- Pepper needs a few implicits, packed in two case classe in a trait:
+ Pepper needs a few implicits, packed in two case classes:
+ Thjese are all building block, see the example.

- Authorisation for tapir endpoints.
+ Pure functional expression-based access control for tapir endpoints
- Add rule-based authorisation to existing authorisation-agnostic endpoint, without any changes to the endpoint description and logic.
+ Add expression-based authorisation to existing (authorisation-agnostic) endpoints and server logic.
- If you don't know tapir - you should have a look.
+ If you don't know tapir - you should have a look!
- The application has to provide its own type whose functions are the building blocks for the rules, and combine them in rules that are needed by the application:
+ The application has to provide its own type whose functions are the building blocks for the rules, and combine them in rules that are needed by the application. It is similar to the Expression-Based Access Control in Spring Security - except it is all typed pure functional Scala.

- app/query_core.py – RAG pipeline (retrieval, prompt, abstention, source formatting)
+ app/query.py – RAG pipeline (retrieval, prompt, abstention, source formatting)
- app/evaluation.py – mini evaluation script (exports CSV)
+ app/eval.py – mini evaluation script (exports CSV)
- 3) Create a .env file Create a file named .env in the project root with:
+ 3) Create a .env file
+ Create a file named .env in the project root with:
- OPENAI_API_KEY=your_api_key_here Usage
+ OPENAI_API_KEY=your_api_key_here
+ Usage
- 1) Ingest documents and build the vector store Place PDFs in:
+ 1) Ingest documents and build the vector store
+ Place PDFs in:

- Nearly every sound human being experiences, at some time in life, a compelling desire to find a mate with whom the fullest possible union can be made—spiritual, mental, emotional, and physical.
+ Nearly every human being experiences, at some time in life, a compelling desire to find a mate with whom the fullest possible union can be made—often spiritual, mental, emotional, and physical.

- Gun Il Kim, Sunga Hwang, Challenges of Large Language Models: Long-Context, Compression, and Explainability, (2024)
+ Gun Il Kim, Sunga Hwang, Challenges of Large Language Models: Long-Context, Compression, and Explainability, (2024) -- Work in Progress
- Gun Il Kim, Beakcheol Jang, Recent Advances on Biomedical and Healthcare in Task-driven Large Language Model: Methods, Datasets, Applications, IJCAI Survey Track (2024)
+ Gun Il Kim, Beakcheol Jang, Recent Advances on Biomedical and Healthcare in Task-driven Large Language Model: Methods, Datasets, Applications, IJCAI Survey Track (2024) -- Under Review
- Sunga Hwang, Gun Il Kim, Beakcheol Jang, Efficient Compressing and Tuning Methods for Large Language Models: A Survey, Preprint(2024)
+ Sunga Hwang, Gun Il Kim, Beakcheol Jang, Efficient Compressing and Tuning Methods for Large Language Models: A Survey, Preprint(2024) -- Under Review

What you have to do ▸ Every line of the listing is to be transcribed exactly.

Solution ▸
- Pepper needs a few implicits, packed in two case classe in a trait:
+ Pepper needs a few implicits, packed in two case classes:
+ Thjese are all building block, see the example.

- Authorisation for tapir endpoints.
+ Pure functional expression-based access control for tapir endpoints
- Add rule-based authorisation to existing authorisation-agnostic endpoint, without any changes to the endpoint description and logic.
+ Add expression-based authorisation to existing (authorisation-agnostic) endpoints and server logic.
- If you don't know tapir - you should have a look.
+ If you don't know tapir - you should have a look!
- The application has to provide its own type whose functions are the building blocks for the rules, and combine them in rules that are needed by the application:
+ The application has to provide its own type whose functions are the building blocks for the rules, and combine them in rules that are needed by the application. It is similar to the Expression-Based Access Control in Spring Security - except it is all typed pure functional Scala.

- app/query_core.py – RAG pipeline (retrieval, prompt, abstention, source formatting)
+ app/query.py – RAG pipeline (retrieval, prompt, abstention, source formatting)
- app/evaluation.py – mini evaluation script (exports CSV)
+ app/eval.py – mini evaluation script (exports CSV)
- 3) Create a .env file Create a file named .env in the project root with:
+ 3) Create a .env file
+ Create a file named .env in the project root with:
- OPENAI_API_KEY=your_api_key_here Usage
+ OPENAI_API_KEY=your_api_key_here
+ Usage
- 1) Ingest documents and build the vector store Place PDFs in:
+ 1) Ingest documents and build the vector store
+ Place PDFs in:

- Nearly every sound human being experiences, at some time in life, a compelling desire to find a mate with whom the fullest possible union can be made—spiritual, mental, emotional, and physical.
+ Nearly every human being experiences, at some time in life, a compelling desire to find a mate with whom the fullest possible union can be made—often spiritual, mental, emotional, and physical.

- Gun Il Kim, Sunga Hwang, Challenges of Large Language Models: Long-Context, Compression, and Explainability, (2024)
+ Gun Il Kim, Sunga Hwang, Challenges of Large Language Models: Long-Context, Compression, and Explainability, (2024) -- Work in Progress
- Gun Il Kim, Beakcheol Jang, Recent Advances on Biomedical and Healthcare in Task-driven Large Language Model: Methods, Datasets, Applications, IJCAI Survey Track (2024)
+ Gun Il Kim, Beakcheol Jang, Recent Advances on Biomedical and Healthcare in Task-driven Large Language Model: Methods, Datasets, Applications, IJCAI Survey Track (2024) -- Under Review
- Sunga Hwang, Gun Il Kim, Beakcheol Jang, Efficient Compressing and Tuning Methods for Large Language Models: A Survey, Preprint(2024)
+ Sunga Hwang, Gun Il Kim, Beakcheol Jang, Efficient Compressing and Tuning Methods for Large Language Models: A Survey, Preprint(2024) -- Under Review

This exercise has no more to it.